Poring over data from the 2006 and 2016 census counts, the researchers found that poverty rates barely budged downward for most Indigenous communities. At the same time, the number of children on reserves stayed stagnant over that time at about 120,000, so it’s not a matter of growing populations outstripping social programs and economic growth.
The 2016 census reported 1.67 million Indigenous people in Canada, who had an average age nearly a decade younger and a higher fertility rate than the non-Indigenous population. Daniel Wilson, one of the authors of the report, said that young, growing cohort will face new challenges as they age unless the poverty situation changes now.
“What we’re looking at is 10 to 15 years from now, people entering the workforce with all of the disadvantages that poverty brings — in terms of health, in terms of mental clarity and acuity, in terms of opportunity, especially,” said Wilson, a non-status Mi’kmaq and special adviser to the AFN.
“They’ll be carrying all of those disadvantages … and will have that much more to overcome as a significant part of the emerging labour force.”
There were, however, some exceptions. On-reserve child-poverty rates in Quebec, for instance, were the lowest in the country in 2016, largely as a result of agreements with First Nations governments to share revenues from natural resources.

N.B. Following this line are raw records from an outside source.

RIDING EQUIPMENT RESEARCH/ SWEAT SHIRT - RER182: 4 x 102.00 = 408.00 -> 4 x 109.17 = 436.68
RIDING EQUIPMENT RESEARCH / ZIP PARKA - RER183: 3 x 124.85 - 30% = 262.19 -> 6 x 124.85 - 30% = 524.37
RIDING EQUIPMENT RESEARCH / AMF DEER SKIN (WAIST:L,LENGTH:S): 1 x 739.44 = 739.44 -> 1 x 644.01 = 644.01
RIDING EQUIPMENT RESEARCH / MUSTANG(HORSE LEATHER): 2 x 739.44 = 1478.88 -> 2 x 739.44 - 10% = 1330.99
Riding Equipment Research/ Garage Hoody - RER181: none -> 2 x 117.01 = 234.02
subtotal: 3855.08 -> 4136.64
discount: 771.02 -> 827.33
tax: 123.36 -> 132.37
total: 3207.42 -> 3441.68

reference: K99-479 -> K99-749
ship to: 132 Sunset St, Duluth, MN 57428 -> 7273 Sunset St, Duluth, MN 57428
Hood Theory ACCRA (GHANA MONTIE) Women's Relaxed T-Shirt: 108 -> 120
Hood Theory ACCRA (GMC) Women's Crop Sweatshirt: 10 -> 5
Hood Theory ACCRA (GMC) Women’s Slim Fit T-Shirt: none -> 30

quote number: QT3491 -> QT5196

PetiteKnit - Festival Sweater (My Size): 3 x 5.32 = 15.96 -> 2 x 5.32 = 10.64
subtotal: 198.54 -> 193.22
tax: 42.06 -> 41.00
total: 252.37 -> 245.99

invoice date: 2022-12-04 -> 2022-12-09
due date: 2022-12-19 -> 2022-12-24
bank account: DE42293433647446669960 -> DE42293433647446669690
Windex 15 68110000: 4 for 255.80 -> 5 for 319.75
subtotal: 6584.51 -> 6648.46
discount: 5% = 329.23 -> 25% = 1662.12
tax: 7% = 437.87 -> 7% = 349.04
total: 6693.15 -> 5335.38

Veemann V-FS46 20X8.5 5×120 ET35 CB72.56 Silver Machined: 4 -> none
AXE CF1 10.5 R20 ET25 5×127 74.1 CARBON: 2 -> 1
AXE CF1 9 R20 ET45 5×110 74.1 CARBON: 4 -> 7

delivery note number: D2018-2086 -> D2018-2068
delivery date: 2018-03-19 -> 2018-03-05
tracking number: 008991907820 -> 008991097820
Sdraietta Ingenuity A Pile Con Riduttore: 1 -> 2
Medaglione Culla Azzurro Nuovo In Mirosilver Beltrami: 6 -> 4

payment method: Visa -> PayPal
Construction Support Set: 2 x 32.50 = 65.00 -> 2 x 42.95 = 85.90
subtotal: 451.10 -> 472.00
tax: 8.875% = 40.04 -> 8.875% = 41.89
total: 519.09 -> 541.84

Several cities have also seen drops in Indigenous child-poverty rates, including Saskatoon, Winnipeg and Edmonton.
Affordable-housing advocates said Tuesday morning that they wanted federal parties to commit to closing gaps in the Liberals’ decade-long national housing strategy, specifically for urban and rural Indigenous people, for whom the child-poverty rate is 41 per cent, according to the study.
In a report last month, the parliamentary budget office said that federal funding for off-reserve Indigenous households over the next 10 years amounted to half of what had been provided in the previous decade.
“Clearly this is a gap that needs to be filled by the parties in their election platforms and whomever forms the next government,” said Jeff Morrison, executive director of the Canadian Housing and Renewal Association.